# ASSIGNMENT:
Below are some records. Return exactly their lines from the one containing "(71, 121) none ->" through the one containing "[523,353,560,371] push) ->", and drop the pictures.

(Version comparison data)
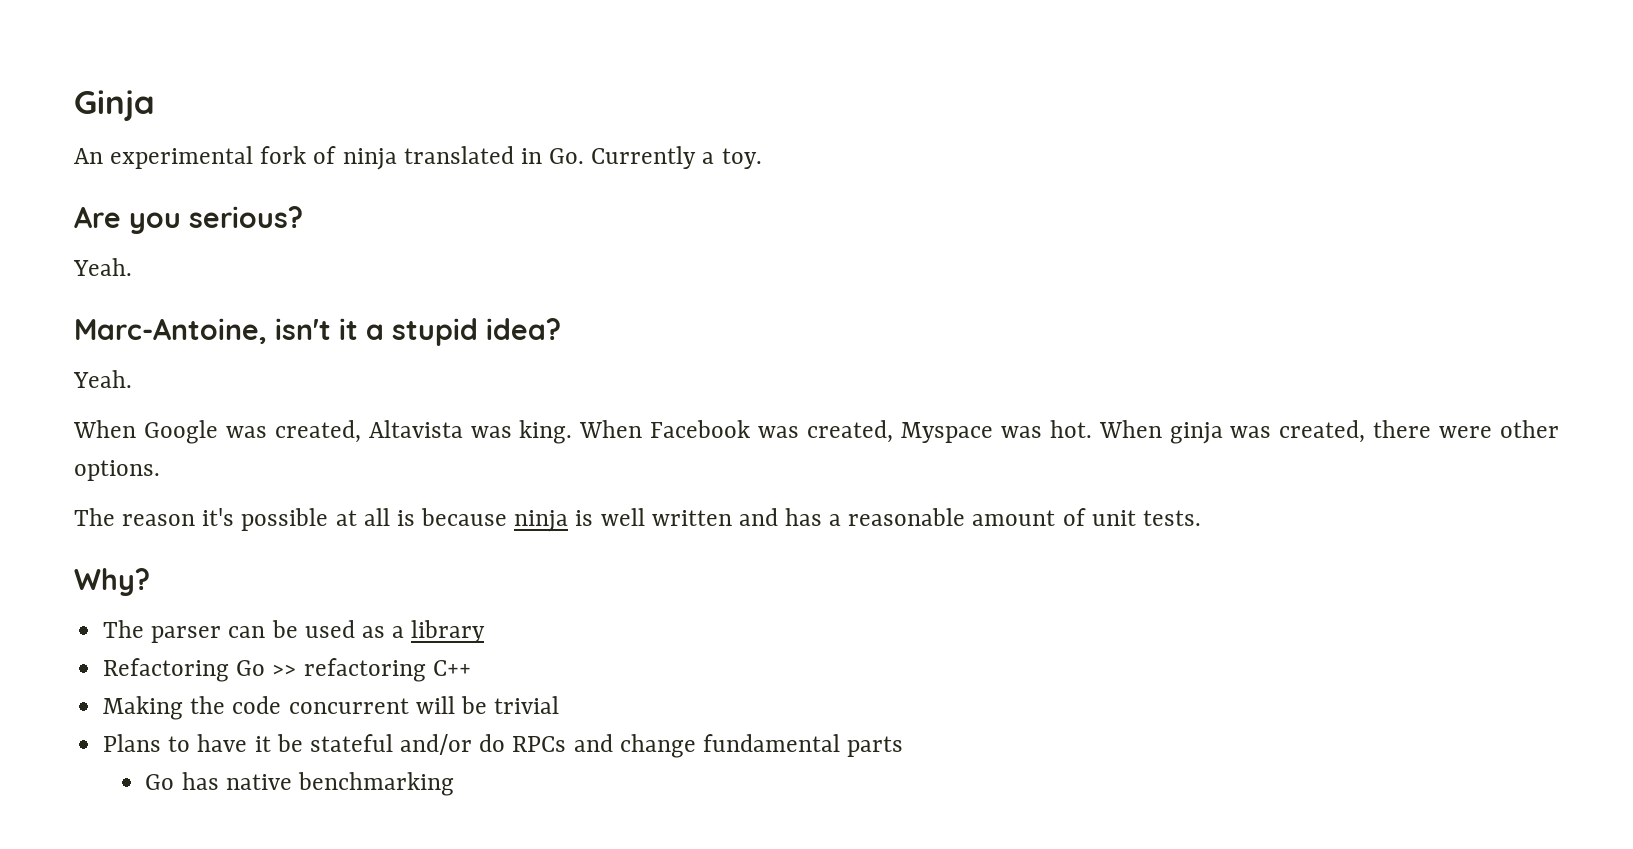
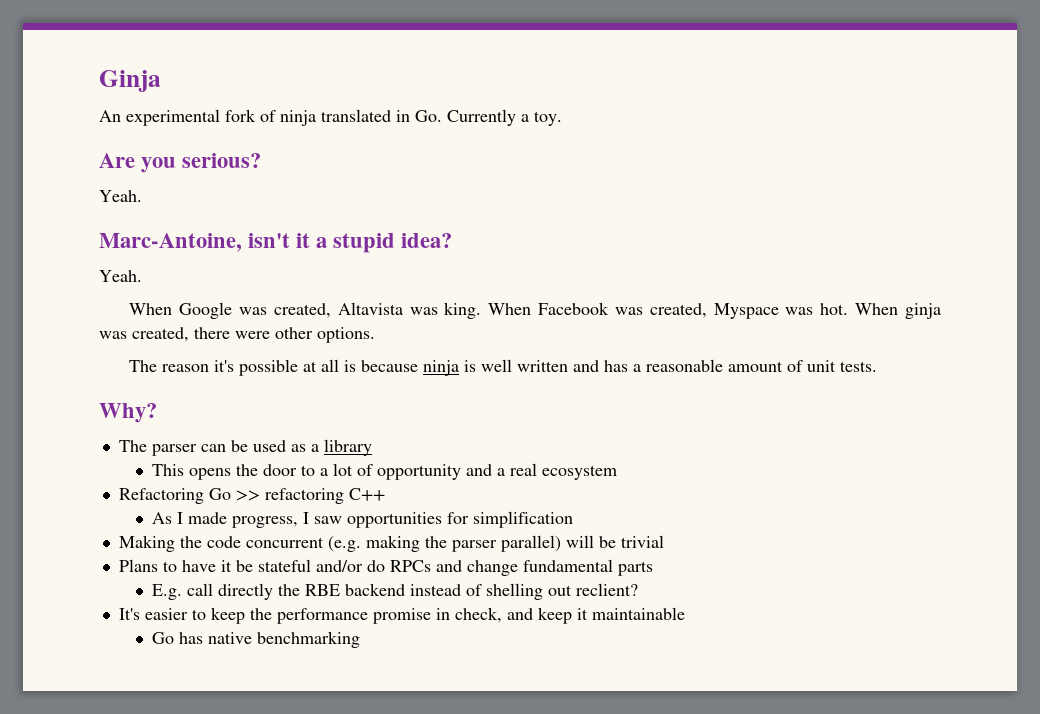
(486, 631) none -> [151,463,617,480] // This opens the door to a lot of opportunity and a real ecosystem
(471, 668) none -> [151,511,573,528] // As I made progress, I saw opportunities for simplification
(409, 706) none -> [327,535,561,552] (e.g. making the parser parallel)
(904, 746) none -> [151,583,638,600] [118,607,685,624] // E.g. call directly the RBE backend instead of shelling out reclient? // It's easier to keep the performance promise in check, and keep it maintainable

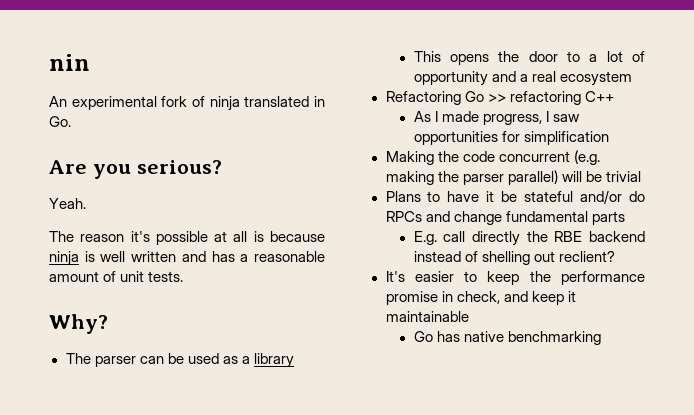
[99,70,161,92] Ginja -> [49,54,90,71] nin
[447,109,562,126] Currently a toy. -> (71, 121) none
[99,233,453,253] [99,270,142,282] [129,302,941,319] [99,327,375,343] // Marc-Antoine, isn't it a stupid idea? // Yeah. // When Google was created, Altavista was king. When Facebook was created, Myspace was hot. When ginja was created, there were other options. -> (86, 203) none

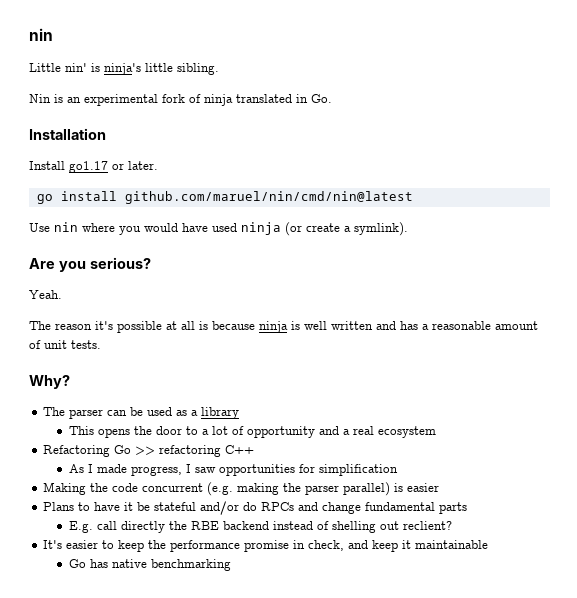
[49,96,67,107] An -> [29,63,219,75] [29,94,81,103] Little nin' is ninja's little sibling. // Nin is an
(71, 121) none -> [29,128,106,140] [29,161,158,173] [36,191,413,204] [29,222,408,236] // Installation // Install go1.17 or later. // go install github.com/maruel/nin/cmd/nin@latest // Use nin where you would have used ninja (or create a symlink).
[561,171,641,182] will be trivial -> [394,483,440,492] is easier

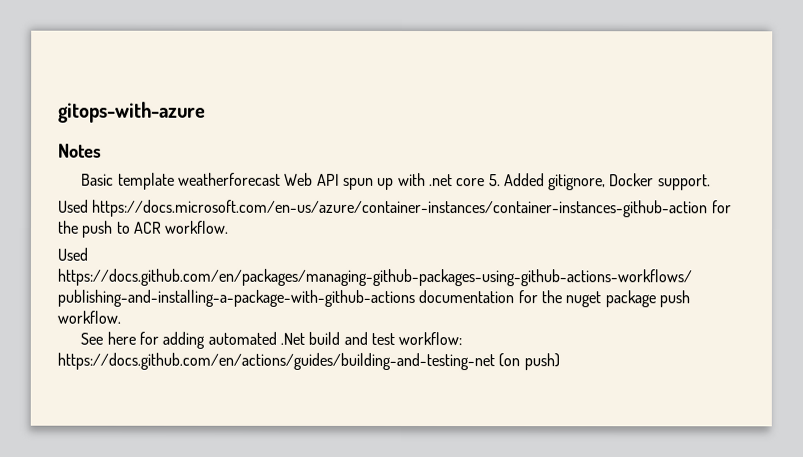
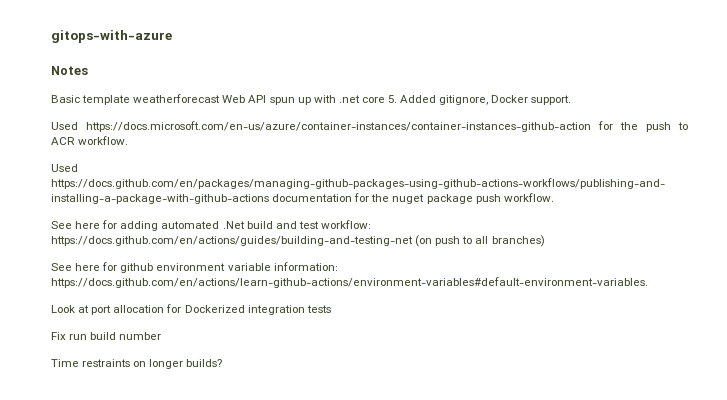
[523,353,560,371] push) -> [435,235,545,247] [51,262,338,273] [51,277,648,288] [51,304,331,315] [51,332,162,340] [51,359,223,369] push to all branches) // See here for github environment variable information: https://docs.github.com/en/actions/learn-github-actions/environment-variables#default-environment-variables. // Look at port allocation for Dockerized integration tests // Fix run build number // Time restraints on longer builds?

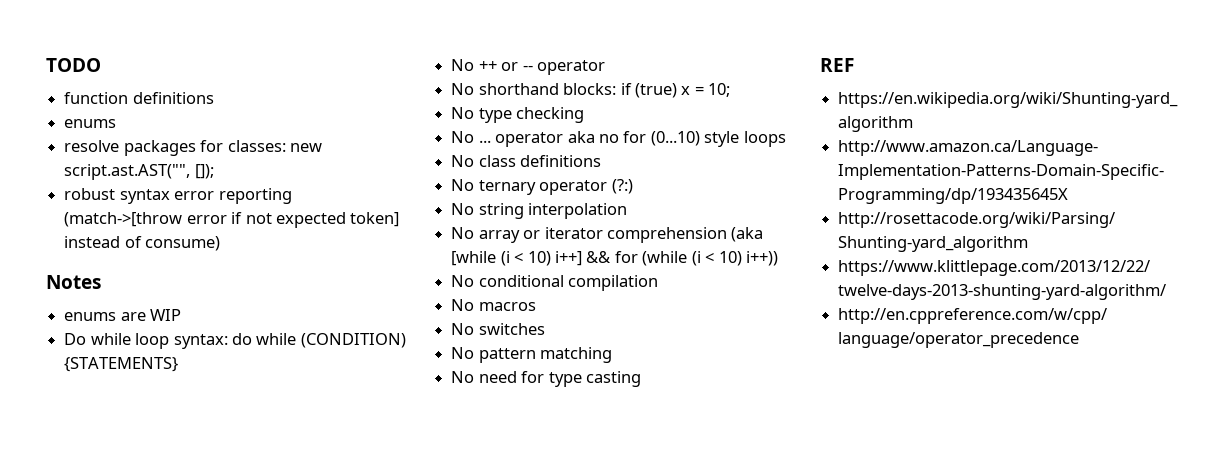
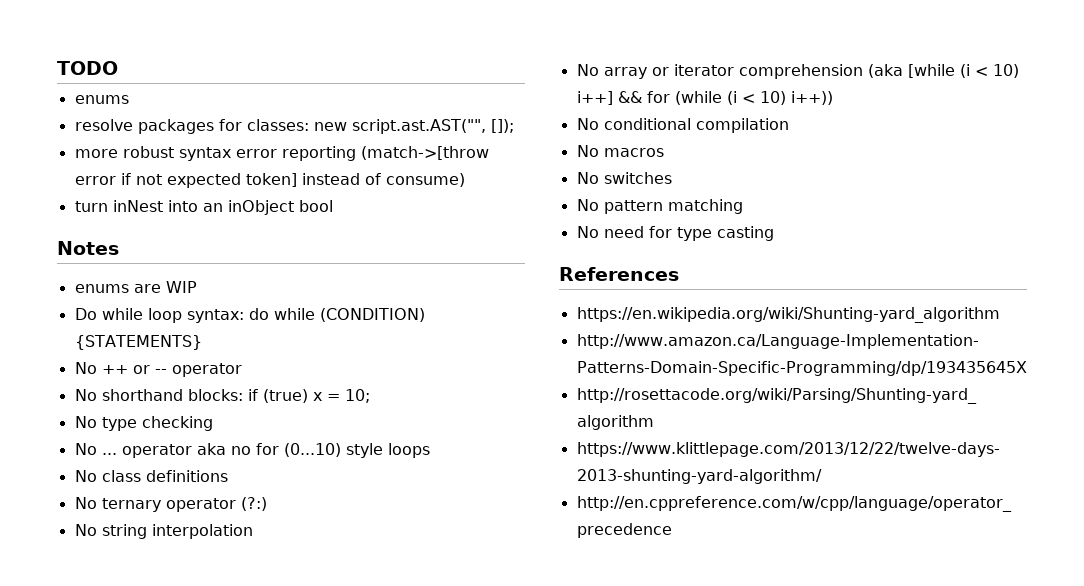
[64,92,214,104] // function definitions -> (118, 68) none
(214, 171) none -> [74,149,118,158] more
(221, 243) none -> [74,200,333,215] // turn inNest into an inObject bool
[820,58,854,72] REF -> [559,267,679,281] References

# SOLUTION FOR THIS TASK:
(71, 121) none -> [29,128,106,140] [29,161,158,173] [36,191,413,204] [29,222,408,236] // Installation // Install go1.17 or later. // go install github.com/maruel/nin/cmd/nin@latest // Use nin where you would have used ninja (or create a symlink).
[561,171,641,182] will be trivial -> [394,483,440,492] is easier

[523,353,560,371] push) -> [435,235,545,247] [51,262,338,273] [51,277,648,288] [51,304,331,315] [51,332,162,340] [51,359,223,369] push to all branches) // See here for github environment variable information: https://docs.github.com/en/actions/learn-github-actions/environment-variables#default-environment-variables. // Look at port allocation for Dockerized integration tests // Fix run build number // Time restraints on longer builds?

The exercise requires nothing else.